1979 trata-se de um ano-chave, porque três acontecimentos-rutura marcaram o mote para a passagem do pan-arabismo para o patamar seguinte, o pan-islamismo.

Para compreendermos a evolução dos grupos terroristas de cariz islâmico nos últimos 20 anos temos que ir lá atrás ao fio do tempo para percebermos como as alterações de políticas e contextos sociais, entre outros, internacionalizaram cada vez mais este fenómeno, ao ponto de ser hoje impossível alguém alegar desconhecimento sobre o mesmo.

É importante ter como pano de fundo a Guerra Fria, enquanto esteira de um mundo bipolar, simplificador de uma perceção da realidade a preto e branco, entre índios e cowboys, entre os bons e os maus.
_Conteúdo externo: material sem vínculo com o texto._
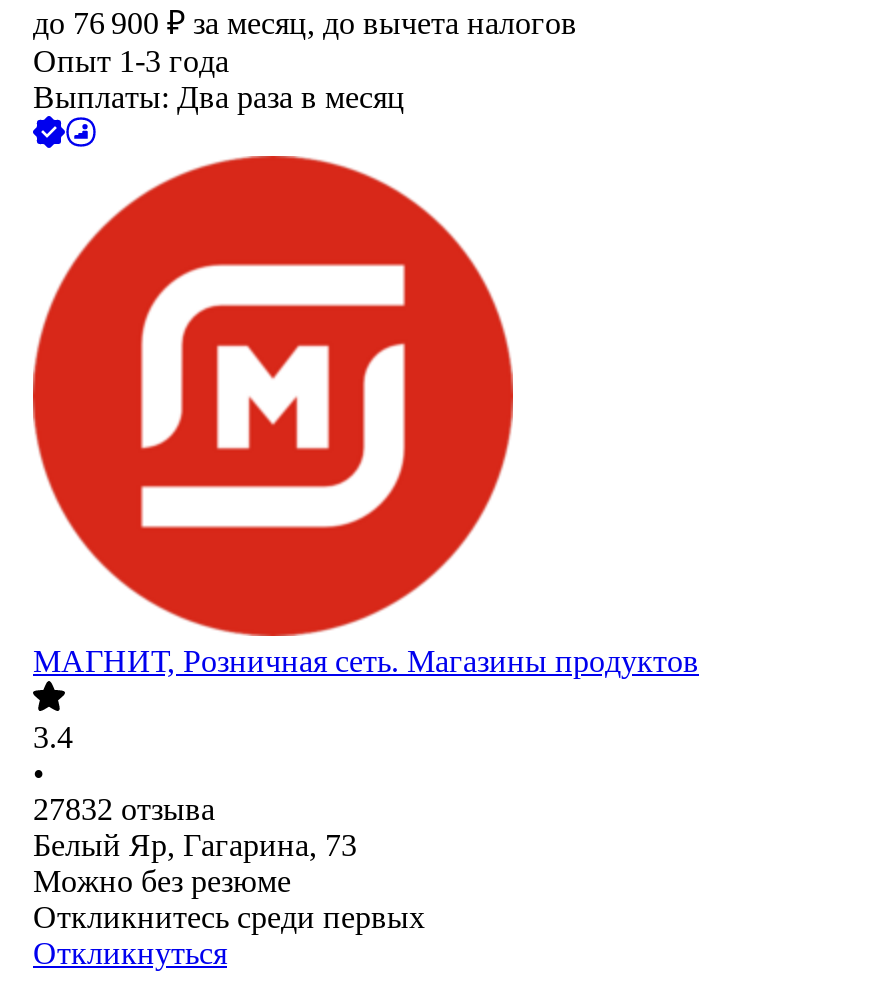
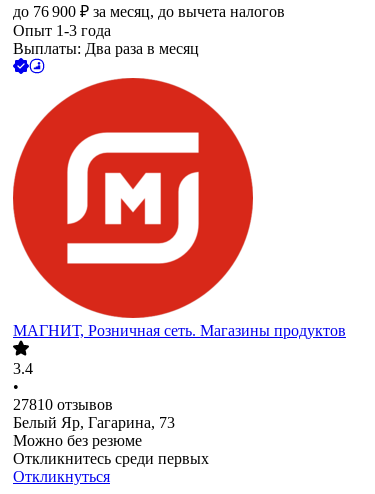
- 27832 отзыва
+ 27810 отзывов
Esse enquadramento, também ele pós-colonial, vê nas dificuldades da construção dos novos Estados e nas lacunas apresentadas nesse processo um caminho fácil para os movimentos e o discurso marxista antiocidental. A criação do Estado de Israel em 1948 alimenta um pan-arabismo de causa justa que vê o seu auge nas décadas de 50/60. O nasserismo egípcio dá-lhe um rosto e projeta-lhe um devir socialista. A luta pela Palestina, no contexto da Guerra Fria, apreciava bom vinho e tinha na crescente paridade homem-mulher uma das suas forças. Em 1980, dos 64 grupos catalogados como terroristas, apenas dois tinham motivações religiosas.